Two weeks ago, a freshman walked into my studio at the High School of Fashion Industries in New York City. Dumbstruck, she looked around as if in a daze. “What’s the matter?” I asked. “This is the most amazing room in the school,” she said. “Could I change my major just to be in here?” Moments later a teacher walked in and stood in awe, “I can’t believe this room; the curtains hanging, the colors, the artwork on the walls, this is incredible,” she said, “What an inspirational experience and space for the students, but where did you get the bicycles?”
My penchant for rusty old metal things resulted in the non-functional bicycle with a missing wheel hanging upside down from the ceiling of my classroom studio. For one year I watched this rust-colored one wheel fixie with fascination on the corner of 24th and 7th avenue on my way to school. Then one day I noticed that the weathered links that chain it to the street sign had finally eroded. I was excited, but it looked heavy. Determined I picked it up quite unassumingly and walked half a block into school. I was crafting a story in my mind when the security guard stopped me and said, “Nice bike but someone stole your tire?” “Yes, it’s sad isn’t it?” I said, and hurried away to my classroom.
During parent-teacher conferences the following year a parent was so fascinated with my one bicycle hanging from the ceiling that he bought me another one the following week. This is magic, I thought to myself. The intrigue continued with Mr. Dawson the science teacher who picked up and provided me with yet another bicycle from the streets. I was thrilled and so were the students.
My fascination with bicycles came from daVinci whose sketchbooks were filled with mechanical drawings. The bicycles in our classroom studio are used for observational drawings with the intent to deconstruct the object and re-inform the mind of what a bicycle or everyday objects look like in a new environment. It allows students to see a bicycle in an abstract way; with wheels dangling from above, tied with rope and suspended rather than chained to a pole on the street corners in New York City. This new imagery of old rusty metal informs their artwork in a very sophisticated way, since it is devoid of its original form and function. This is the trick I use to teach students how to observe and draw what they see and not what they know.

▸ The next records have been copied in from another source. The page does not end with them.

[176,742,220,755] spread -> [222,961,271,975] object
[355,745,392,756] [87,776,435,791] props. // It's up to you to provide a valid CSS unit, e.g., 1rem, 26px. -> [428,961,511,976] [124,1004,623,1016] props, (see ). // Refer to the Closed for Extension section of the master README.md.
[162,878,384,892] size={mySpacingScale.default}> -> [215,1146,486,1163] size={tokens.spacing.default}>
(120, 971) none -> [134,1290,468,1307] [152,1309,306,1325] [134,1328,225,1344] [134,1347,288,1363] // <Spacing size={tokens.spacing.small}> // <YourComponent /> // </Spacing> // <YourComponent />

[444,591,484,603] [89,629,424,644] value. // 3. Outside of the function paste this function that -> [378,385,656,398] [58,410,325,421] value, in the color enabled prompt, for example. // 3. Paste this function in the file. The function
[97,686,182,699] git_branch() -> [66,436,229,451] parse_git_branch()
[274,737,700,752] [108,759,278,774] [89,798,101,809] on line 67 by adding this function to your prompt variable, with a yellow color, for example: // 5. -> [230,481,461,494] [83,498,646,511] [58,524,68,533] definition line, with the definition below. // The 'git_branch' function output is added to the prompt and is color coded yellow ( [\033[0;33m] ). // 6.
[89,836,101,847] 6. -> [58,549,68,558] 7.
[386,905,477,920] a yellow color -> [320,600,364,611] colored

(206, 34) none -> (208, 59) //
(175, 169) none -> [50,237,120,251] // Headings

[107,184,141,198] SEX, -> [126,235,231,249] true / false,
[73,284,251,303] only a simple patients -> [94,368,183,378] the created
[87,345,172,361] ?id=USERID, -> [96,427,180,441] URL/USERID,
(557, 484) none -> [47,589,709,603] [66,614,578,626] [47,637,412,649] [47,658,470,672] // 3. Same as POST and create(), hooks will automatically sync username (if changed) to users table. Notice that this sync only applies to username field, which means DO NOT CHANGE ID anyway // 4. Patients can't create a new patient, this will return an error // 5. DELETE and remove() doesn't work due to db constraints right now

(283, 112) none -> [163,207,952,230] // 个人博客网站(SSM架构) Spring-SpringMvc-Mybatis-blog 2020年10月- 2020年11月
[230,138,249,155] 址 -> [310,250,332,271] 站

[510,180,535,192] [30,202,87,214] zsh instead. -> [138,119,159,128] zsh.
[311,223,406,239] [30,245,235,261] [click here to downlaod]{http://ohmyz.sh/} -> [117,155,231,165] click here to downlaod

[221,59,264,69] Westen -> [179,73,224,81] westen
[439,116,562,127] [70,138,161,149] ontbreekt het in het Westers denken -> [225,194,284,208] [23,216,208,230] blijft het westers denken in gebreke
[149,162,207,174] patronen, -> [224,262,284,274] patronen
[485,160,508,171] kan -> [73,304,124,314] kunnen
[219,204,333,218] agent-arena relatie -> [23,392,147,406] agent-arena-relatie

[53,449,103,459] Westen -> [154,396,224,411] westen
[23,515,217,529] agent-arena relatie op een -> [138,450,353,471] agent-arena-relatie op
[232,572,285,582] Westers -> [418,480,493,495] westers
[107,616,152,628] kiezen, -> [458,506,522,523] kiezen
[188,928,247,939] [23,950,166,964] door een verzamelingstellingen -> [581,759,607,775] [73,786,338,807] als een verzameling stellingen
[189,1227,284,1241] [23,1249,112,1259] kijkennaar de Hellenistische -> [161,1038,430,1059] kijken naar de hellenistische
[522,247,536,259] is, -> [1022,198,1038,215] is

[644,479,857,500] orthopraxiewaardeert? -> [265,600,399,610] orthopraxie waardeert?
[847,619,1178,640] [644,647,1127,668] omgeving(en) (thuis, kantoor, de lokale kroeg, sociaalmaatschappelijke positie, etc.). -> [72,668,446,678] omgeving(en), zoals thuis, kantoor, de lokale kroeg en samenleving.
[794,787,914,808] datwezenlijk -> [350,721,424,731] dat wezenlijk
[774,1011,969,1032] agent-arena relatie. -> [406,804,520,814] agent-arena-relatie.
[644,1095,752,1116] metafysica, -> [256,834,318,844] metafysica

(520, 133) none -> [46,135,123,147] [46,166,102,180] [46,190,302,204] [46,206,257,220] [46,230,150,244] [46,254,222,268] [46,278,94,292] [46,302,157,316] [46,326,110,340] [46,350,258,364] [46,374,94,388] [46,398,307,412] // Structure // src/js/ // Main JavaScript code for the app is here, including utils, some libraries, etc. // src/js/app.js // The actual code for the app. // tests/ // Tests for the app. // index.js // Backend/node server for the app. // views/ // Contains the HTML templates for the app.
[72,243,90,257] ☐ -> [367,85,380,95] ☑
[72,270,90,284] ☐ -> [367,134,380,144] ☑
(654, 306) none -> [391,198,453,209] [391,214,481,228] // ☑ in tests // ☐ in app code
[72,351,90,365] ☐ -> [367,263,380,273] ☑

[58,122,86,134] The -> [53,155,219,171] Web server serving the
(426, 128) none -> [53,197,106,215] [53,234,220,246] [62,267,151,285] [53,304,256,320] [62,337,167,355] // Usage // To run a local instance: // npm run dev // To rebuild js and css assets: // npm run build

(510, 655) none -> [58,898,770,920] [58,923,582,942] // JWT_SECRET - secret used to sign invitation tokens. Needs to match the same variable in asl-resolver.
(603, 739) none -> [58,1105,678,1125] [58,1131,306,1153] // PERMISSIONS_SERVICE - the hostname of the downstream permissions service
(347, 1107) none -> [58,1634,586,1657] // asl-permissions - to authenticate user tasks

I had students draw the bicycles on 1” and 2” square paper. Many of them wanted to know if I had lost my mind again since they argued that they have never seen bicycles hanging from a ceiling in a classroom and couldn’t draw such a large object on such a tiny piece of paper. Well, they did after I showed them how O’Keefe magnified small objects on large canvasses so why could we not do the reverse?
Interestingly, they even left lots of negative space on the tiny paper. Then just to deliberately aggravate their perception of what they think the right size of paper should be, I gave them paper 19” x 27” and they complained that it was too big. So, I said, just zoom in on a part you feel like staring at for a long time and just draw what you see, and most importantly forget it is a bicycle.
The bicycles have become the topic of many conversations in our studio. I found from my own experience as a painter that I needed a special space where I can gaze around and be inspired. This helps me precipitate the images in my mind and stimulates visual expression. I wanted to create a similar space for my students where they could see the classroom studio like an open three dimensional art history text book, but where modern art mixes with the contemporary and the -isms are all shuffled in the wrong time; where they too can gaze at the ordinary in an extraordinary way.
Androneth Anu Sieunarine grew up in Trinidad and was educated under the British system of education. She migrated to the United States in the late 1980s after teaching in Trinidad for five years. She attended Brooklyn College where she graduated with a Bachelor and Masters degrees in Studio Art /Art History and Art Education. She attended Columbia University where she graduated with a Doctorate in Art Education in 2008. She is the curator and arts coordinator of New York City Art Teachers Association, a delegate of New York State Art Teachers Association, a painter and a cultural researcher. Androneth currently teachers Visual Arts at The High School of Fashion Industries in New York City.